Menyangkut masalah tersebut, Lurah Maesa Tomix Tumbilung menyatakan proses penggalian makam ditangani Dinas Pemukiman dan Tata Ruang Kota Bitung. Ukurannya 200 x 100 centimeter, batu nisan berukuran 40 x 40 centimeter.
“Semuanya seragam, tapi kalau di lokasi tidak sesuai ukuran itu kesalahan pekerjanya, kita sudah buat kontrak dengan pekerja,” ujar Tomix.
Selanjutnya, harga per makam yang bertegel dianggarkan Rp 8 hingga Rp 9 juta. Sedangkan yang tidak bertegel sebesar Rp 7 juta.

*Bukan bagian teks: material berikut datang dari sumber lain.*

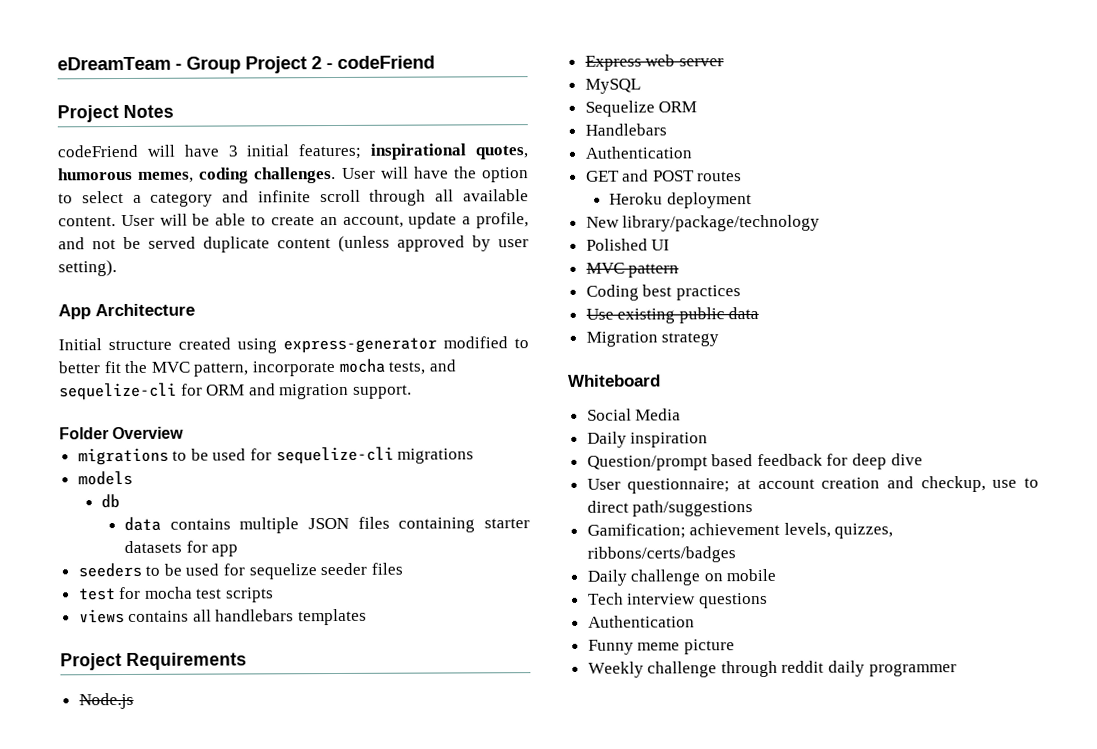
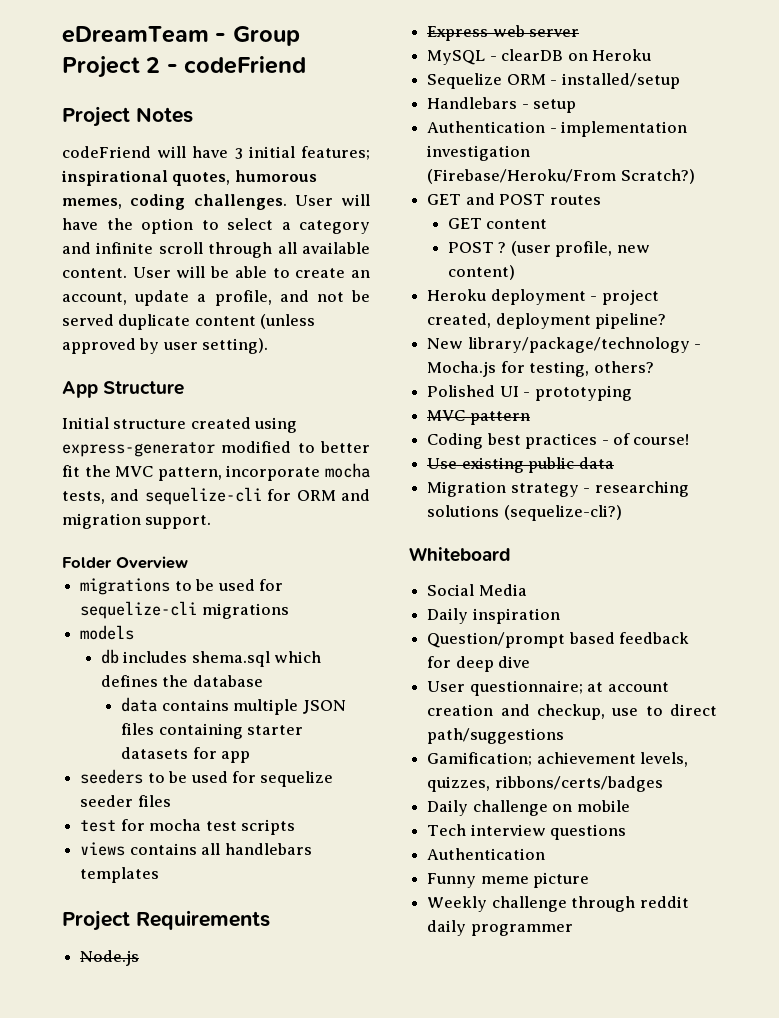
[95,303,195,317] Architecture -> [103,381,185,395] Structure
(120, 501) none -> [123,651,322,667] [100,675,263,687] includes shema.sql which defines the database
(641, 86) none -> [489,49,651,61] - clearDB on Heroku
(698, 107) none -> [550,73,680,89] - installed/setup
[584,146,692,159] // Authentication -> [521,99,577,113] [427,121,688,137] [427,145,531,161] [427,169,695,184] - setup // Authentication - implementation investigation (Firebase/Heroku/From Scratch?)
[608,192,752,209] [585,214,821,232] Heroku deployment // New library/package/technology -> [447,218,548,229] [447,241,650,257] [447,265,515,280] [427,289,659,305] [427,313,667,329] [427,337,702,353] [427,361,654,377] GET content // POST ? (user profile, new content) // Heroku deployment - project created, deployment pipeline? // New library/package/technology - Mocha.js for testing, others?
(671, 245) none -> [523,385,632,401] - prototyping
(741, 293) none -> [601,433,690,445] - of course!
(720, 339) none -> [583,481,689,497] [427,505,622,521] - researching solutions (sequelize-cli?)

“Per makam dipotong Rp 3.200.000 untuk membiayai peti,kain kafan, ambulans, kesehatan dan orang kerja dan sisa dari anggaran tersebut diberikan ke masing-masing keluarga atau ahli waris,” tambahnya.
Dari 135 makam, 130 akan dimakamkan Pinangunian, sedangkan sisanya 5 diminta keluarga untuk dimakamkan di Gorontalo.
“Bagi keluarga yang membawa jenazah ke Gorontalo kami memberikan dana sesuai anggaran yang sudah disediakan,” ujarnya. (*)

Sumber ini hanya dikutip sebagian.